(The input)

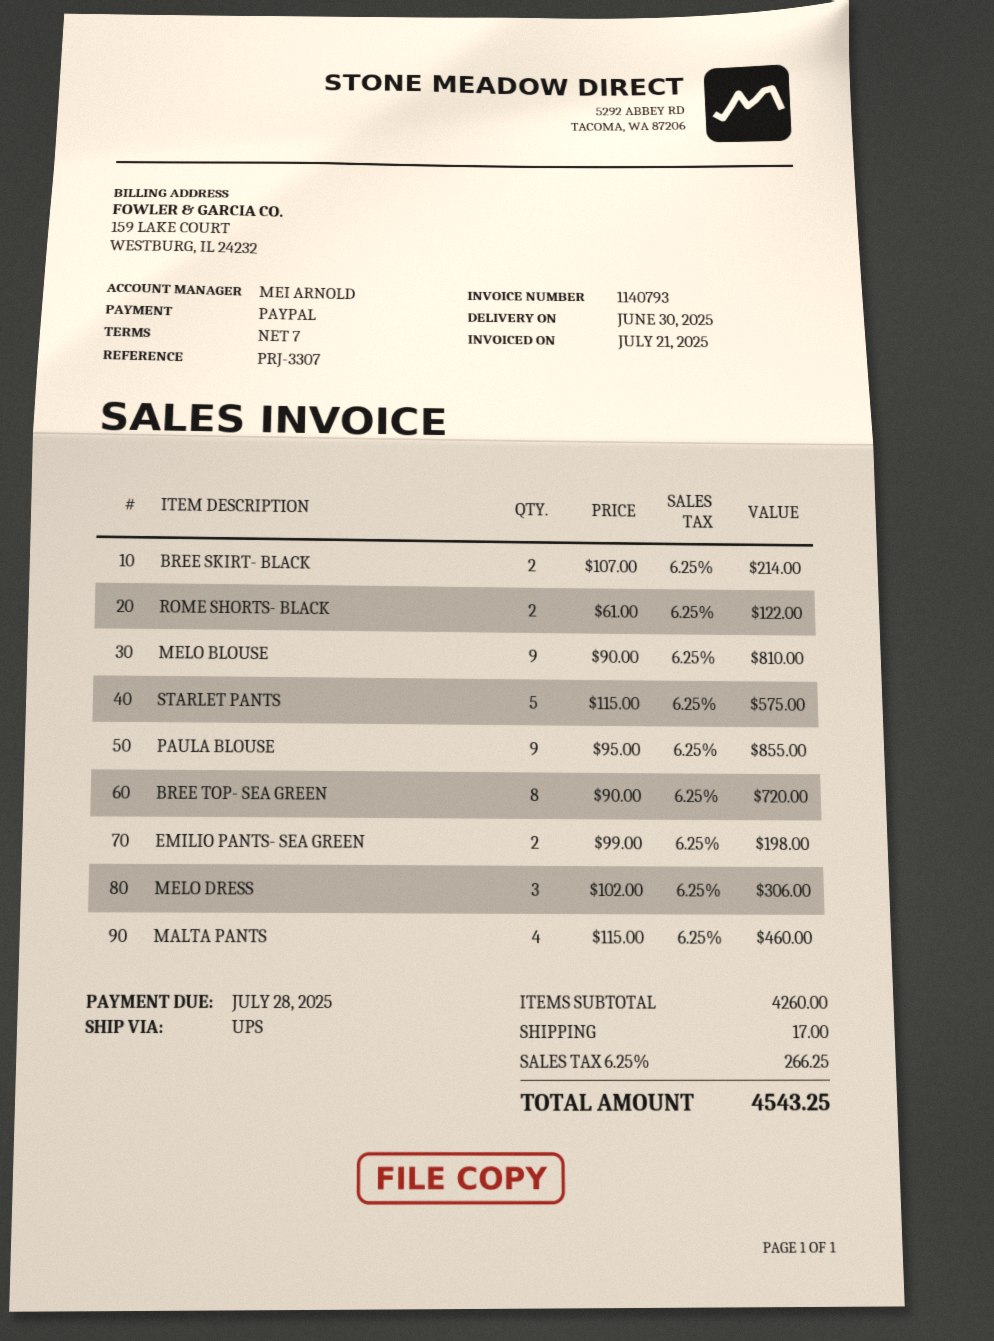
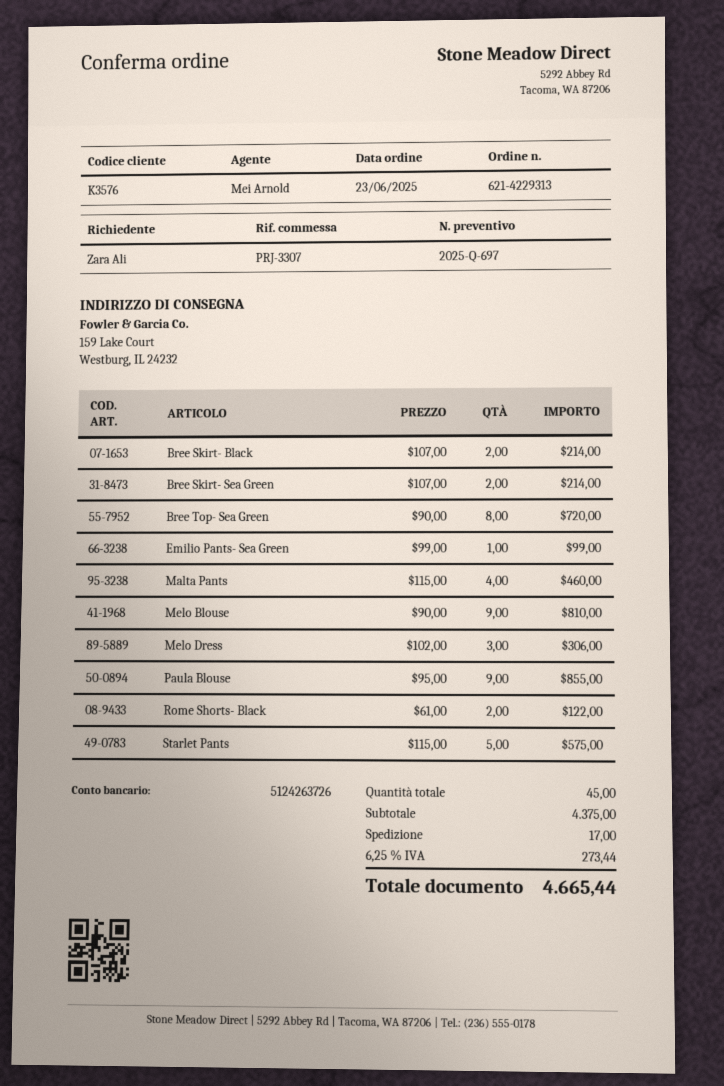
EMILIO PANTS- SEA GREEN: 2 x 99.00 = 198.00 -> 1 x 99.00 = 99.00
Bree Skirt- Sea Green: none -> 2 x 107.00 = 214.00
subtotal: 4260.00 -> 4375.00
tax: 6.25% = 266.25 -> 6.25% = 273.44
total: 4543.25 -> 4665.44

(End The input)

Nothing before the line containing "Bree Skirt- Sea" should be repeated; repeat that line and all later lines through the end of the data above, exactly.

Reply to the exercise:
Bree Skirt- Sea Green: none -> 2 x 107.00 = 214.00
subtotal: 4260.00 -> 4375.00
tax: 6.25% = 266.25 -> 6.25% = 273.44
total: 4543.25 -> 4665.44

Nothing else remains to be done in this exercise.